Positive morale on technology start-up teams is critical for overcoming product development delays, slow user adoption, and a lack of revenue or external financing. Yet maintaining morale can pose an ongoing challenge, particularly when it feels like you have undertaken a Sisyphean effort burdened by a never-ending series of roadblocks. Start-up teams with members playing part-time roles across multiple geographic locations may find this even more difficult to manage. This has certainly been my experience at Company Connector, which matches professionals with the best employers for them and whose team members work in San Francisco, New York, Boston, Chicago, and Mumbai.

Based on my leadership experience at Company Connector, here are five ways to boost morale on your start-up team:

1. Celebrate the smallest of successes

Don't allow the failure to meet your development schedule or achieve your monthly milestones to cast a pall over your team. While it's tempting to view success and failure as binary, it's useful to remember that many small events and activities are positive indicators and provide a reason for celebration. Seize on those successes, whether it's a write-up of your business or a handful of new Twitter followers or a testimonial from a user. Share those successes during your next team meeting. Success begets more success.

2. Keep things light

The success of your start-up is not a matter of life and death, so aim to have some fun along the way. After all, working on a start-up is hard enough; a humorless work environment becomes intolerable. Make the off-color joke. Use self-deprecating humor. Start the next team meeting with your new card trick. And, yes, execute an April Fool's joke: my roommate convinced the engineers on his team a couple weeks ago that they needed to accede to their investors' demands to undertake a seismic pivot from legal search to social photo-sharing. Suckers!

3. Make a cross-country trek

We are social creatures who thrive on interaction. There is a reason Yahoo recently ordered its employees back to the office: in-person collaboration can motivate people and stimulate creative thinking and fresh ideas. While flying across the country is neither easy nor inexpensive, getting the team together occasionally for weekend "hackathons" reminds everyone that this is real, you are in it together, and you'll do whatever it takes to succeed.
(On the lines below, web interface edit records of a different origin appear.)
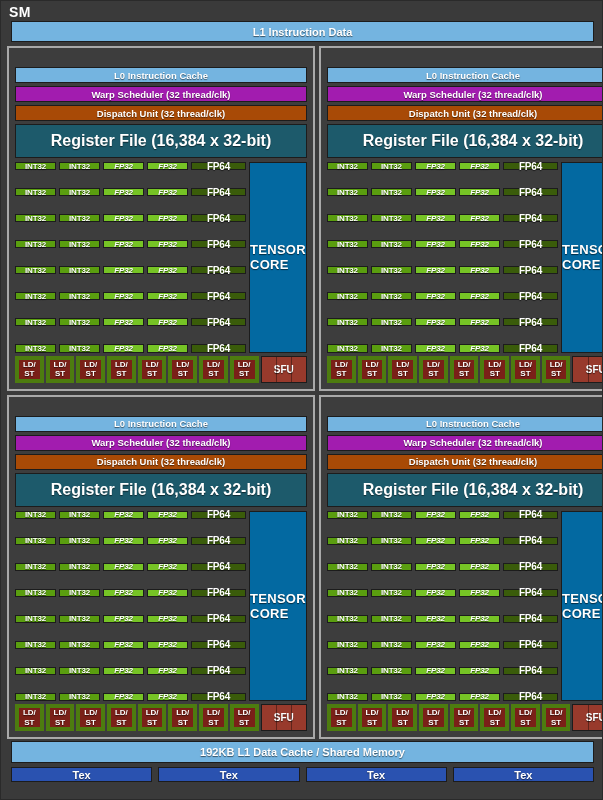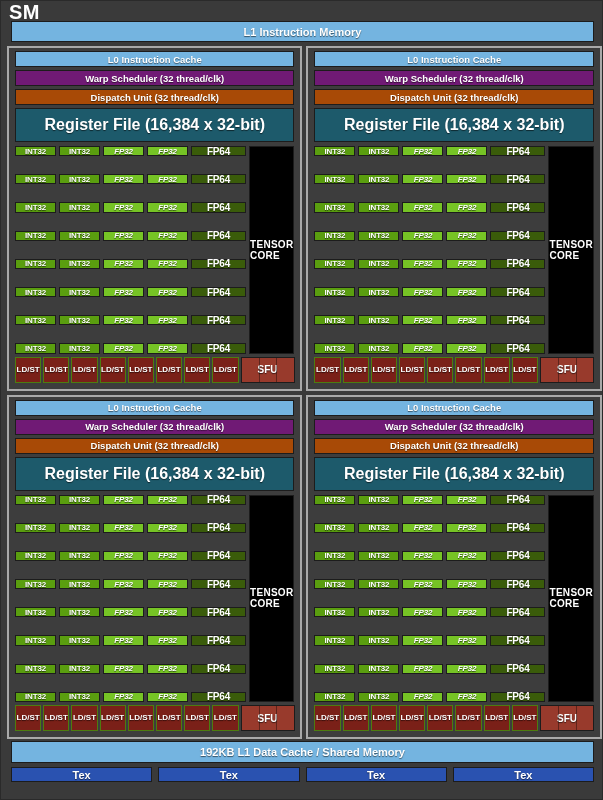--- a/index.html
+++ b/index.html
@@ -21,21 +21,21 @@
     background: #3a3a3a;
     border: 1px solid #2a2a2a;
     overflow: hidden;
   }
 
   
   .sm-title {
     position: absolute;
     left: 8px;
     top: 1px;
-    font-size: 20px;
+    font-size: 14px;
     font-weight: bold;
     color: #ffffff;
     letter-spacing: 0.3px;
     line-height: 20px;
   }
 
   
   .bar {
     box-sizing: border-box;
     display: flex;
@@ -70,33 +70,33 @@
     grid-template-columns: 1fr 1fr;
     grid-template-rows: 1fr 1fr;
     gap: 4px;
   }
 
   .quadrant {
     position: relative;
     box-sizing: border-box;
     background: #3d3d3d;
     border: 2px solid #a9a9a9;
-    padding: 3px 6px 6px 6px;
+    padding: 19px 6px 6px 6px;
     display: flex;
     flex-direction: column;
   }
 
   .q-bar {
     height: 16px;
     font-size: 9.5px;
     margin-bottom: 3px;
     flex: 0 0 auto;
   }
   .l0-icache   { background: #74b4e0; }
-  .warp-sched  { background: #701a75; }
+  .warp-sched  { background: #a21caf; }
   .dispatch    { background: #a84a06; }
 
   .reg-file {
     background: #1d5a6b;
     height: 34px;
     font-size: 16px;
     margin-bottom: 4px;
     flex: 0 0 auto;
   }
 
@@ -140,50 +140,50 @@
     min-height: 0;
     letter-spacing: -0.2px;
   }
   .u-int32 { background: #5a9e0f; }
   .u-fp32  { background: #76c425; }
   .u-fp64  { background: #3a5c0a; font-size: 10px; }
 
   .tensor-core {
     flex: 1 1 auto;
     box-sizing: border-box;
-    background: #000000;
+    background: #0369a1;
     border: 1px solid #1c1c1c;
     display: flex;
     align-items: center;
     justify-content: center;
     color: #ffffff;
-    font-size: 10px;
+    font-size: 13px;
     font-weight: bold;
     letter-spacing: 0.3px;
     text-shadow: 0 1px 1px rgba(0,0,0,0.6);
   }
 
   
   .ldst-row {
     flex: 0 0 26px;
     display: flex;
     gap: 2px;
     margin-top: 3px;
   }
   .ldst {
     flex: 1 1 0;
     box-sizing: border-box;
     background: #7a2018;
-    border: 1px solid #4d7c0f;
+    border: 4px solid #4d7c0f;
     color: #ffffff;
     font-size: 8px;
     font-weight: bold;
     line-height: 9.5px;
     display: flex;
-    flex-direction: row;
+    flex-direction: column;
     align-items: center;
     justify-content: center;
     text-shadow: 0 1px 1px rgba(0,0,0,0.6);
   }
   .sfu {
     flex: 2.15 1 0;
     box-sizing: border-box;
     position: relative;
     background: #983a2c;
     border: 1px solid #1c1c1c;
@@ -235,21 +235,21 @@
     font-size: 11px;
   }
 </style>
 </head>
 <body>
 
 <div id="sm-diagram">
 
   <div class="sm-title">SM</div>
 
-  <div class="bar l1-icache">L1 Instruction Memory</div>
+  <div class="bar l1-icache">L1 Instruction Data</div>
 
   <div class="quad-grid">
       <div class="quadrant">
         <div class="bar q-bar l0-icache">L0 Instruction Cache</div>
         <div class="bar q-bar warp-sched">Warp Scheduler (32 thread/clk)</div>
         <div class="bar q-bar dispatch">Dispatch Unit (32 thread/clk)</div>
         <div class="bar reg-file">Register File (16,384 x 32-bit)</div>
         <div class="exec-area">
           <div class="core-grid">
             <div class="unit-col col-int32">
4. Send an inspirational email
Everyone needs a dose of inspiration, particularly when your team's sign-up and traffic goals remain elusive. Take a few minutes away from developing that killer new feature to send a message of encouragement. Put yourself in the shoes of another team member and consider what would make them feel good about the work they're doing and the mission you're on. Thank them genuinely for their contributions.
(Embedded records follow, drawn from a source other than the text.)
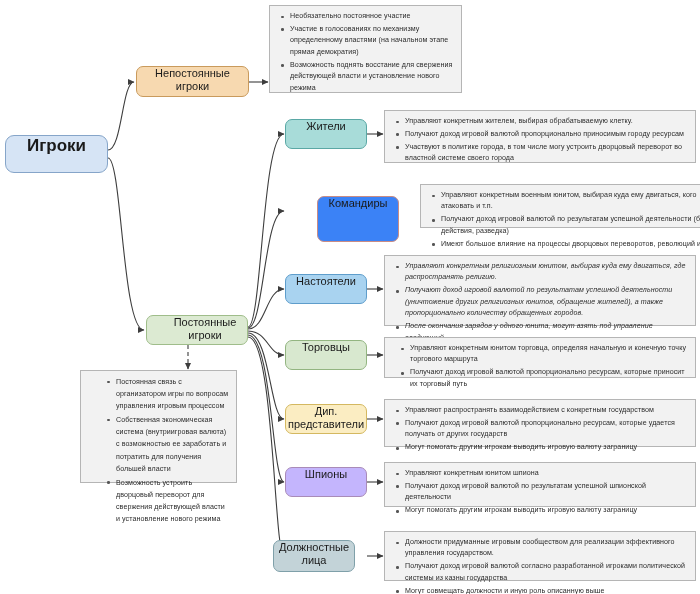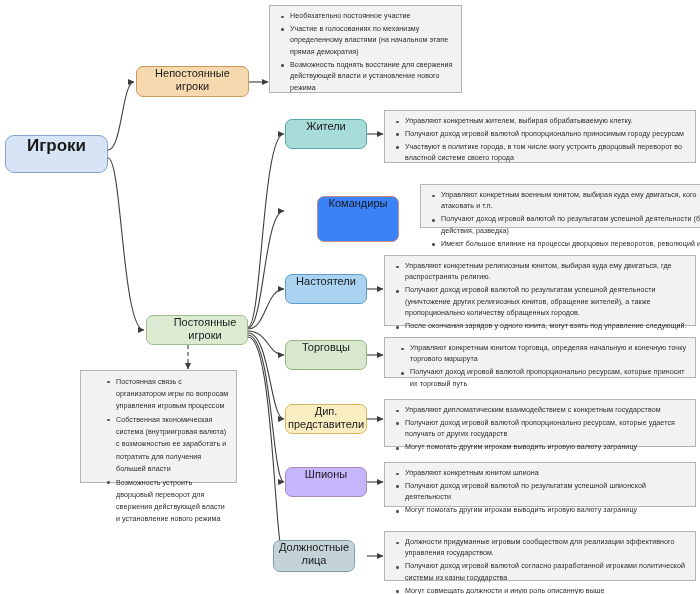--- a/index.html
+++ b/index.html
@@ -187,38 +187,38 @@
   </div>
 
   <div class="detailbox" style="left:384px; top:184px; width:312px; height:44px;margin-left:36px;">
     <ul>
         <li>Управляют конкретным военным юнитом, выбирая куда ему двигаться, кого атаковать и т.п.</li>
         <li>Получают доход игровой валютой по результатам успешной деятельности (боевые действия, разведка)</li>
         <li>Имеют большое влияние на процессы дворцовых переворотов, революций и т.п.</li>
       </ul>
   </div>
 
-  <div class="detailbox" style="left:384px; top:255px; width:312px; height:71px;">
+  <div class="detailbox" style="left:384px; top:255px; width:312px; height:71px;font-style:italic;">
     <ul>
         <li>Управляют конкретным религиозным юнитом, выбирая куда ему двигаться, где распространять религию.</li>
         <li>Получают доход игровой валютой по результатам успешной деятельности (уничтожение других религиозных юнитов, обращение жителей), а также пропорционально количеству обращенных городов.</li>
         <li>После окончания зарядов у одного юнита, могут взять под управление следующий.</li>
       </ul>
   </div>
 
   <div class="detailbox" style="left:384px; top:337px; width:312px; height:41px;padding-left:9px;">
     <ul>
         <li>Управляют конкретным юнитом торговца, определяя начальную и конечную точку торгового маршрута</li>
         <li>Получают доход игровой валютой пропорционально ресурсам, которые приносит их торговый путь</li>
       </ul>
   </div>
 
   <div class="detailbox" style="left:384px; top:399px; width:312px; height:48px;">
     <ul>
-        <li>Управляют дипломатическим взаимодействием с конкретным государством</li>
+        <li>Управляют распространять взаимодействием с конкретным государством</li>
         <li>Получают доход игровой валютой пропорционально ресурсам, которые удается получать от других государств</li>
         <li>Могут помогать другим игрокам выводить игровую валюту заграницу</li>
       </ul>
   </div>
 
   <div class="detailbox" style="left:384px; top:462px; width:312px; height:45px;">
     <ul>
         <li>Управляют конкретным юнитом шпиона</li>
         <li>Получают доход игровой валютой по результатам успешной шпионской деятельности</li>
         <li>Могут помогать другим игрокам выводить игровую валюту заграницу</li>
5. Make a surprise gesture
Most entrepreneurs are motivated not only by the prospect of significant financial returns, but also by opportunities to learn, enhance their skills, gain unique experiences, work in a fast-paced environment, and build professional connections. Explore how to provide those opportunities, like paying for your intern to attend a cool start-up conference or bringing in an outside expert to share some best practices. Any gesture can make a difference, especially when it comes a surprise. Order pizza to be delivered to your team members' apartments during a remote working session. If nothing else, make some cool t-shirts.